11500 South Eastern Avenue, Suite 240
Henderson, Nevada 89052 (702) 835-6300
with a copy to:
Teri O’Brien
Paul Hastings LLP
4747 Executive Drive, 12th Floor
San Diego, CA 92121
(858) 458-3031
(Name, Address and Telephone Number of Person Authorized to Receive Notices and Communications)
April 26, 2021
(Date of Event Which Requires Filing of this Statement)
If the filing person has previously filed a statement on Schedule 13G to report the acquisition that is the subject of this Schedule 13D, and is filing this schedule because of §§240.13d-1(e), 240.13d-1(f) or 240.13d-1(g), check the following box. ☐
Note: Schedules filed in paper format shall include a signed original and five copies of the schedule, including all exhibits.

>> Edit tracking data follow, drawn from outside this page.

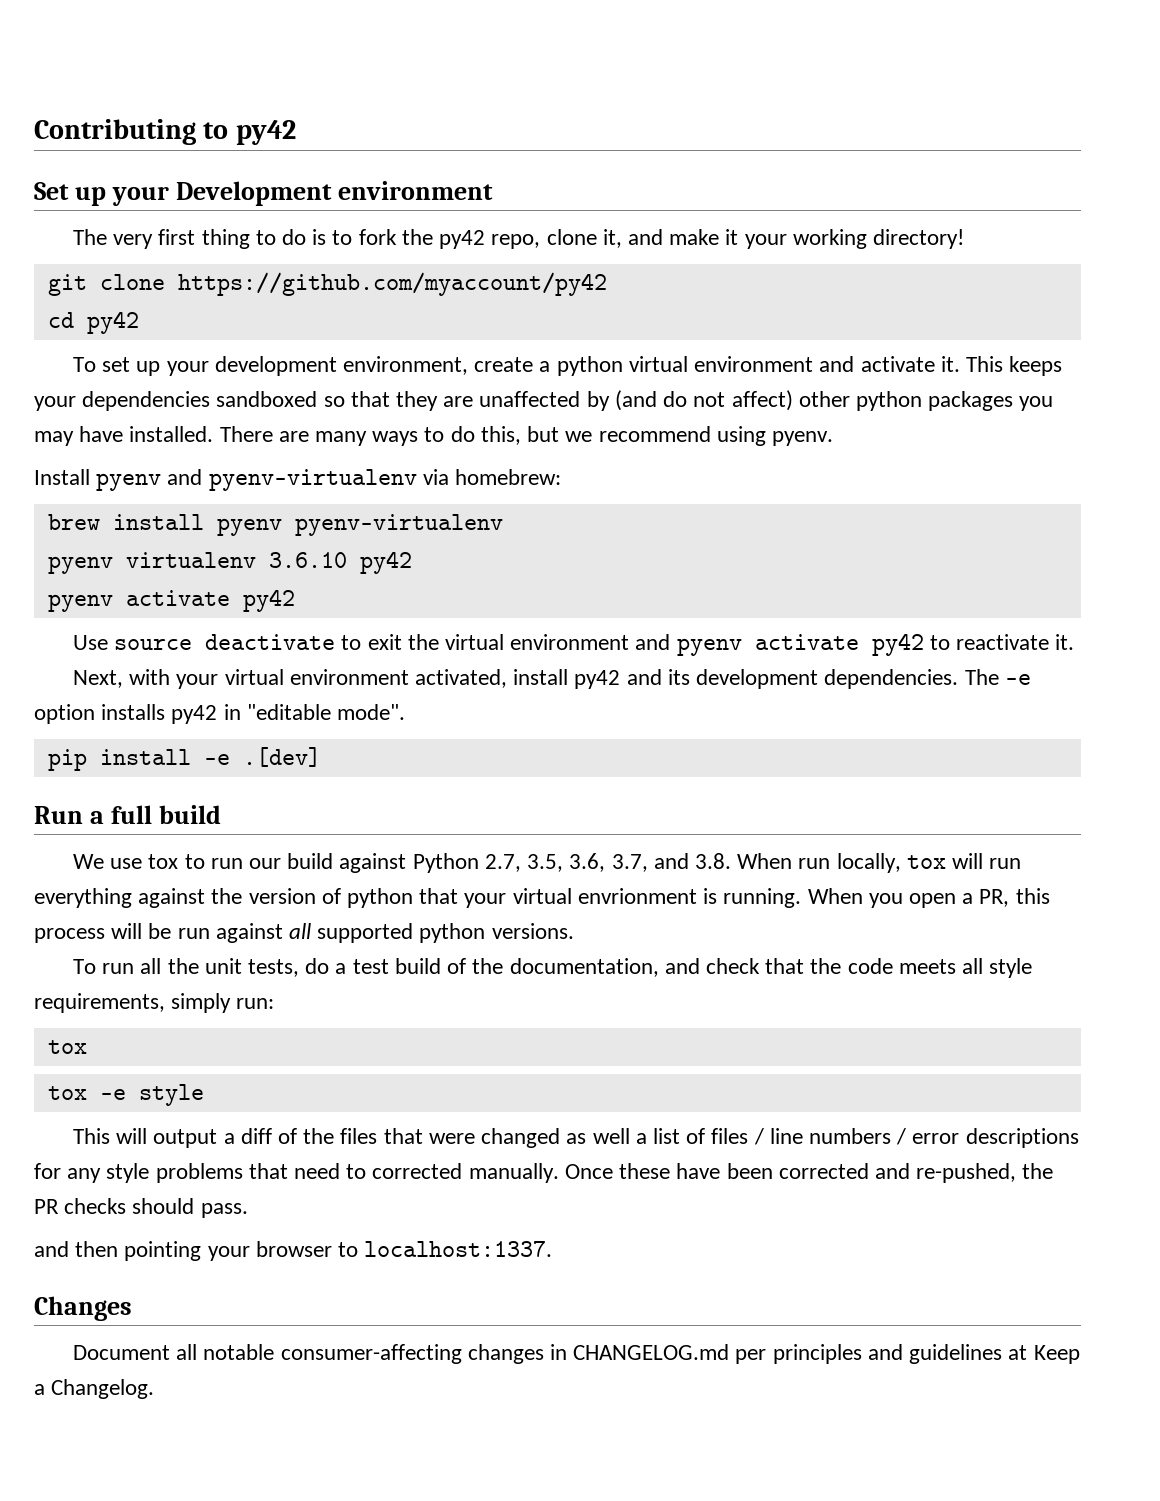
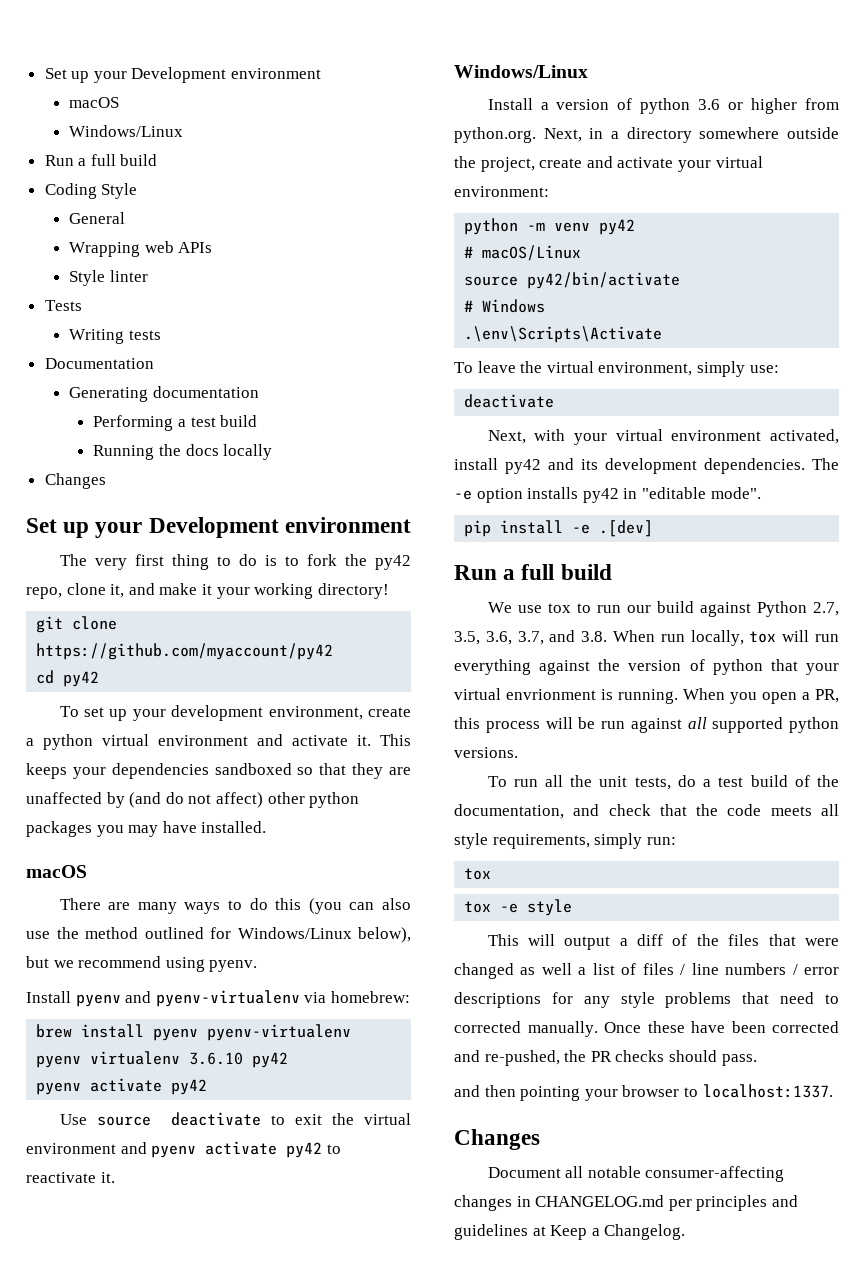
[34,119,296,145] Contributing to py42 -> [44,67,322,83] [69,97,120,108] [69,125,184,137] [44,154,158,166] [44,183,138,199] [69,212,126,224] [69,241,213,257] [69,270,148,286] [44,300,82,311] [69,329,161,344] [44,358,154,369] [69,386,259,402] [93,415,258,431] [93,444,273,460] [44,473,106,489] Set up your Development environment // macOS // Windows/Linux // Run a full build // Coding Style // General // Wrapping web APIs // Style linter // Tests // Writing tests // Documentation // Generating documentation // Performing a test build // Running the docs locally // Changes
(214, 434) none -> [26,865,87,878] // macOS //
[480,426,521,445] this, -> [275,898,412,914] [26,927,411,943] this (you can also use the method outlined for Windows/Linux below),
(1075, 642) none -> [454,65,588,78] [487,98,839,114] [454,127,839,143] [454,156,763,172] [454,186,549,197] [464,218,636,235] [464,245,582,261] [464,272,681,289] [464,299,546,313] [464,326,663,343] [454,361,779,377] [464,394,555,408] // Windows/Linux // Install a version of python 3.6 or higher from python.org. Next, in a directory somewhere outside the project, create and activate your virtual environment: // python -m venv py42 // # macOS/Linux // source py42/bin/activate // # Windows // .\env\Scripts\Activate // To leave the virtual environment, simply use: // deactivate

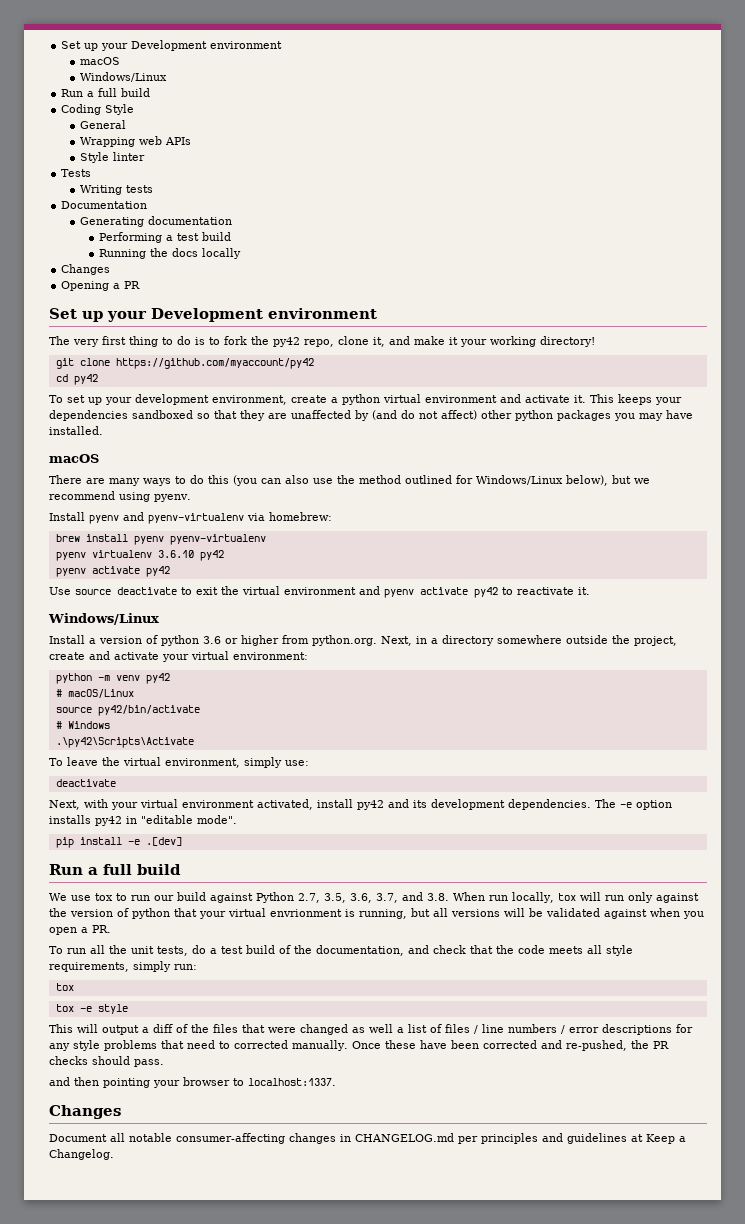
(106, 481) none -> [61,281,141,291] // Opening a PR
[464,326,663,343] .\env\Scripts\Activate -> [55,737,194,748] .\py42\Scripts\Activate
[454,659,531,675] everything -> [627,892,653,903] only
[618,688,839,704] [454,717,839,733] [454,747,518,758] running. When you open a PR, this process will be run against all supported python versions. -> [359,908,704,919] [49,925,111,935] running, but all versions will be validated against when you open a PR.

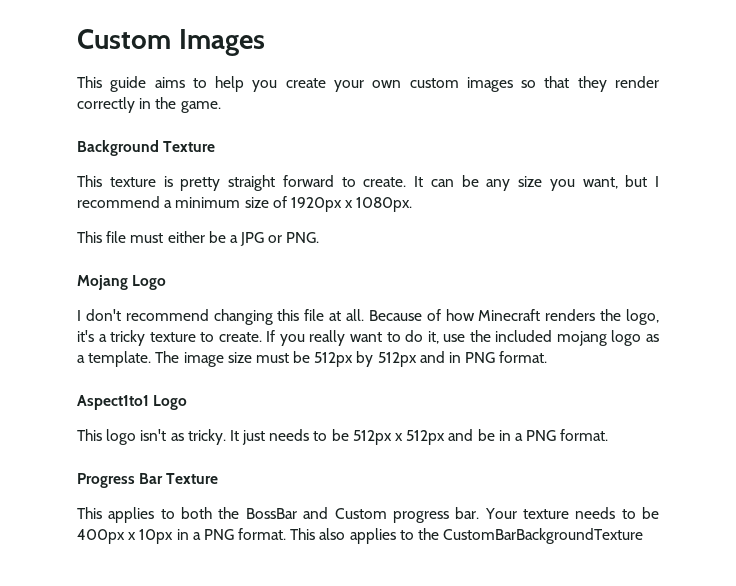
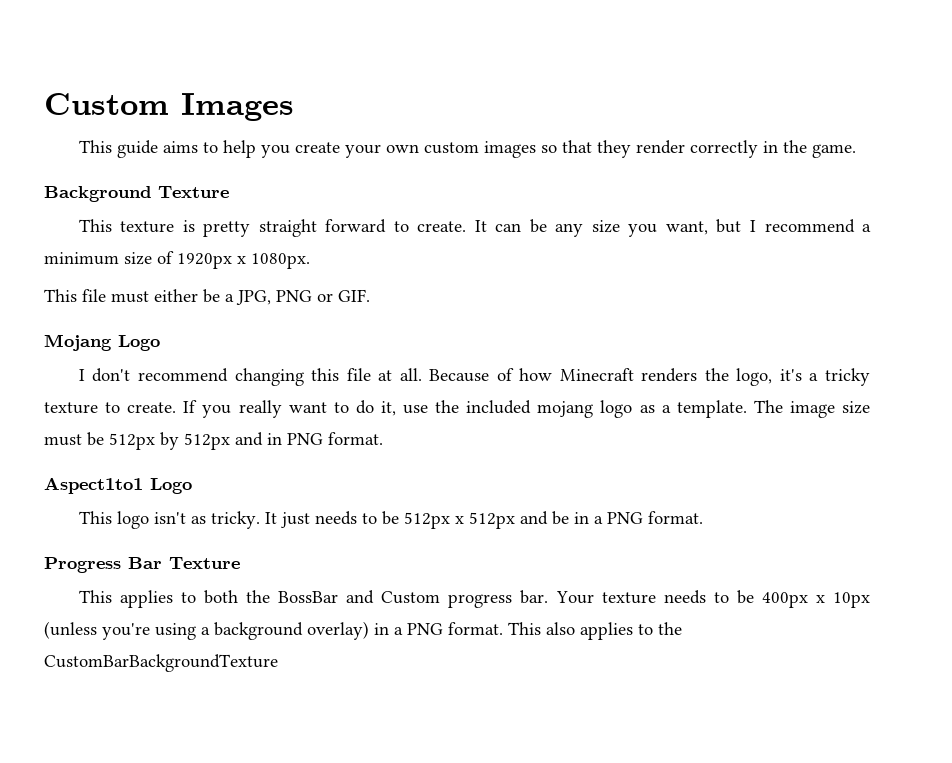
[240,232,320,246] JPG or PNG. -> [236,289,370,305] JPG, PNG or GIF.
(174, 536) none -> [44,621,369,640] (unless you're using a background overlay)

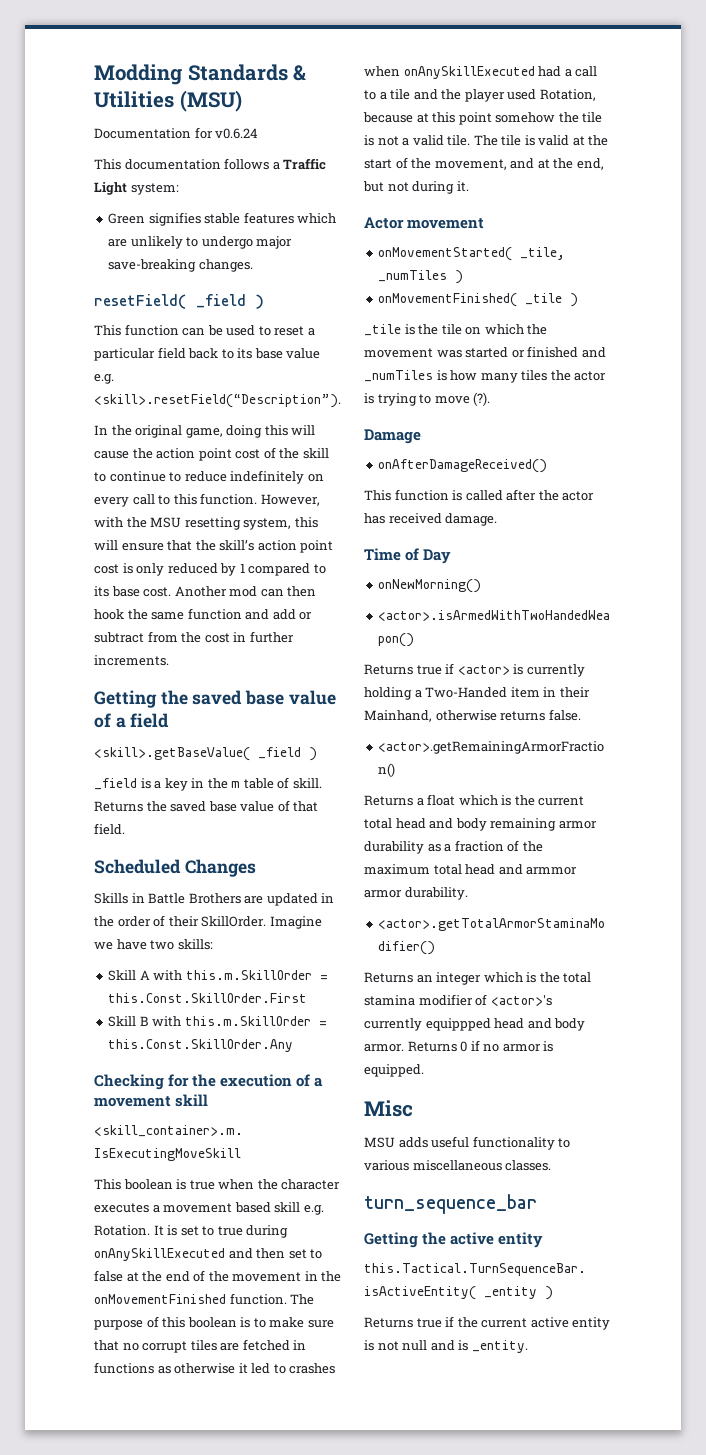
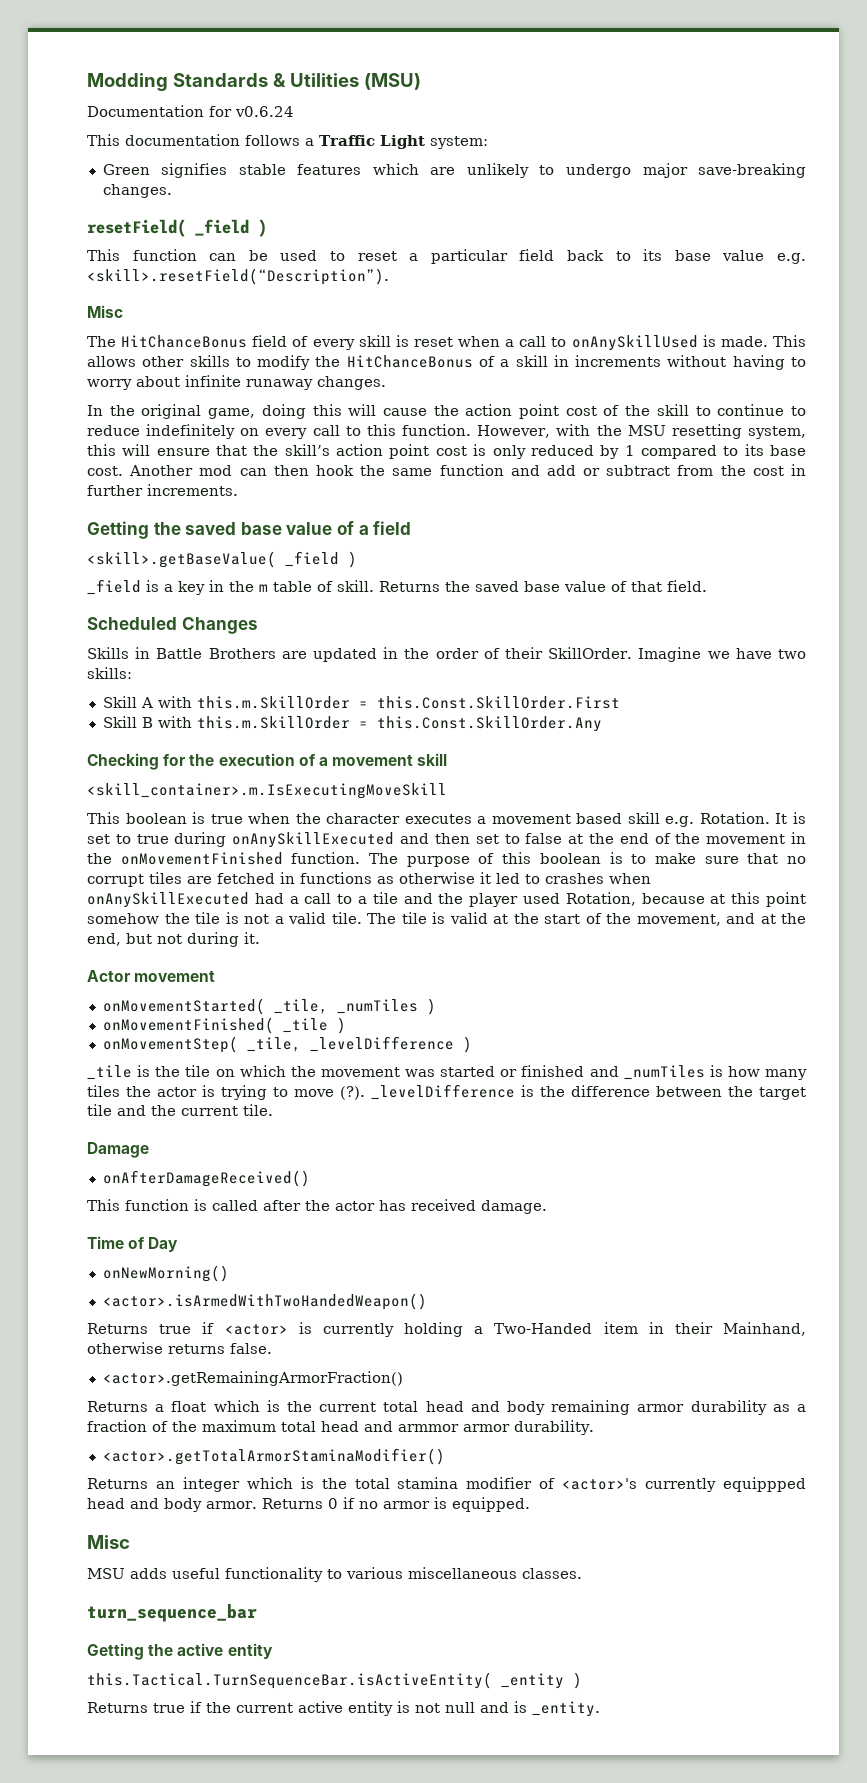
(341, 401) none -> [87,305,123,318] [87,335,806,351] [87,355,807,370] [87,375,386,390] // Misc // The HitChanceBonus field of every skill is reset when a call to onAnySkillUsed is made. This allows other skills to modify the HitChanceBonus of a skill in increments without having to worry about infinite runaway changes.
(579, 300) none -> [102,1036,472,1053] // onMovementStep( _tile, _levelDifference )
(491, 399) none -> [371,1084,806,1100] [87,1104,273,1116] _levelDifference is the difference between the target tile and the current tile.

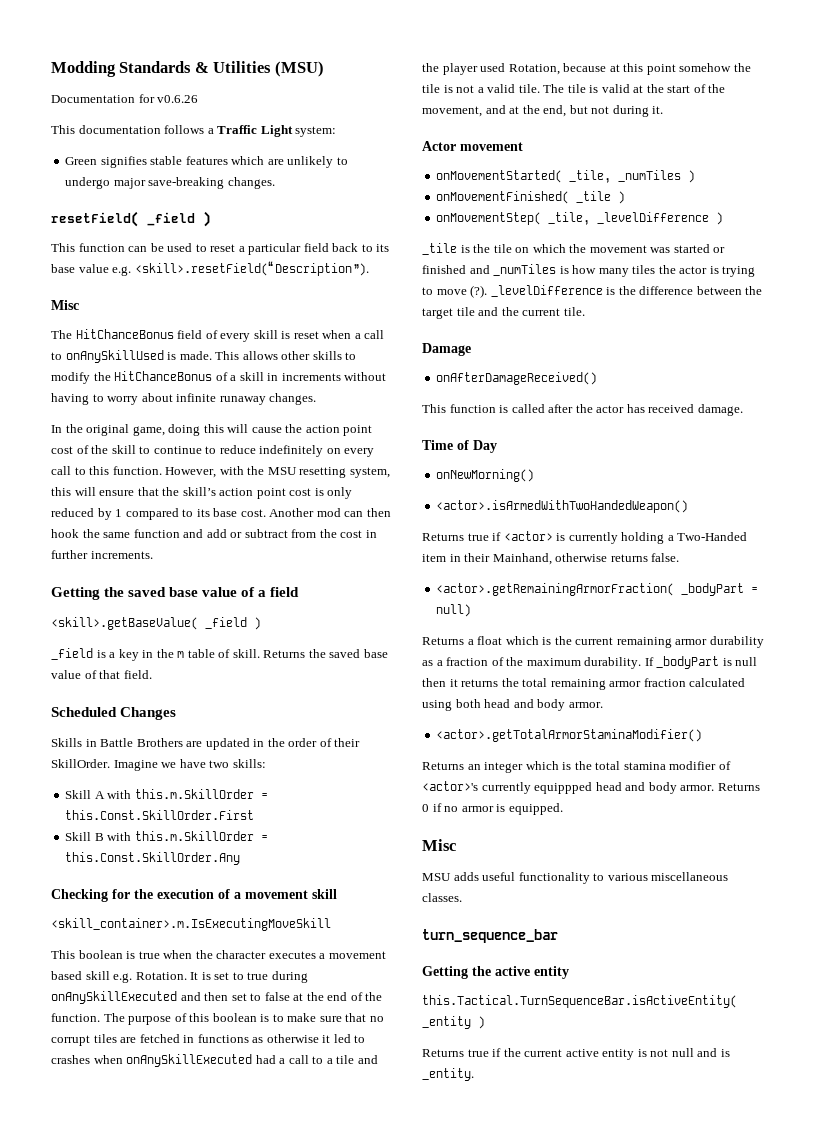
[235,106,294,117] v0.6.24 -> [157,95,199,103] v0.6.26
[706,832,806,844] [87,852,283,865] movement in the onMovementFinished -> (383, 996) none
[102,1371,403,1386] <actor>.getRemainingArmorFraction() -> [436,583,759,596] [436,604,472,617] <actor>.getRemainingArmorFraction( _bodyPart = null)
[383,1401,545,1415] total head and body -> (614, 641) none
[281,1420,594,1435] total head and armmor armor durability. -> [584,656,758,669] [422,678,746,690] [422,699,603,711] durability. If _bodyPart is null then it returns the total remaining armor fraction calculated using both head and body armor.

See section 240.13d-7 for other parties to whom copies are to be sent.
* The remainder of this cover page shall be filled out for a reporting person’s initial filing on this form with respect to subject class of securities, and for any subsequent amendment containing information which would alter disclosures provided in a prior cover page.
The information required on the remainder of this cover page shall not be deemed to be “filed” for the purpose of section 18 of the Securities Exchange Act of 1934 (“Act”) or otherwise subject to the liabilities of that section of the Act but shall be subject to all other provisions of the Act (however, see the Notes).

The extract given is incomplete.